(Task inputs)
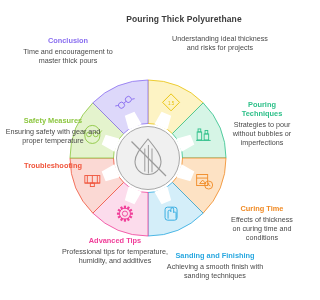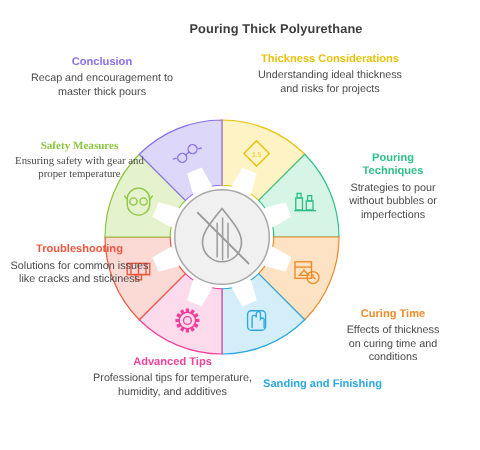"Thickness Considerations" div.c-title { html: <div>Thickness Considerations</div> -> none }
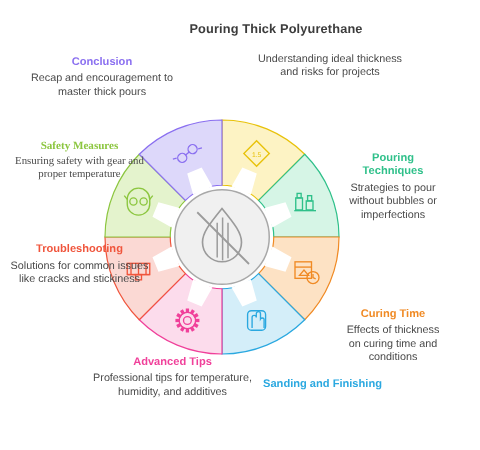"Recap and encouragement to master" div.c-desc { text: Recap -> Time }
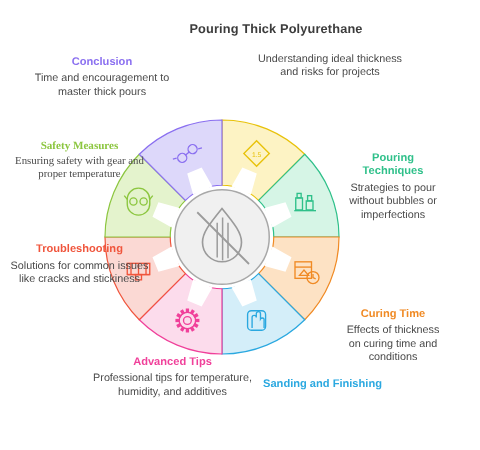"Safety Measures" #cb-safety { font-family: Liberation Serif, serif -> none; top: 92px -> 116px }
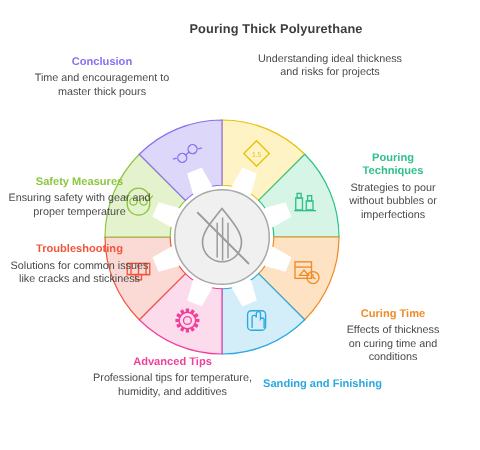"Solutions for common issues like" div.c-desc { html: <div>Solutions for common issues like cracks and stickiness</div> -> none }
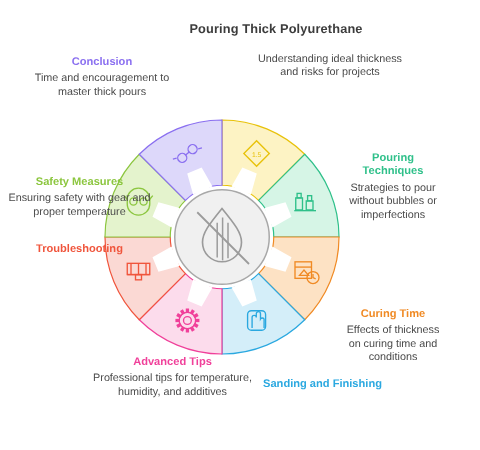"Achieving a smooth finish with" div.c-desc { html: none -> <div>Achieving a smooth finish with sanding techniques</div> }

(Aim of the exercise)
Retype the lines starting with the one that holds "html: <div>Solutions for" and ending with the last line of the data above, both included; skip the pictures.

(Result of this exercise)
"Solutions for common issues like" div.c-desc { html: <div>Solutions for common issues like cracks and stickiness</div> -> none }
"Achieving a smooth finish with" div.c-desc { html: none -> <div>Achieving a smooth finish with sanding techniques</div> }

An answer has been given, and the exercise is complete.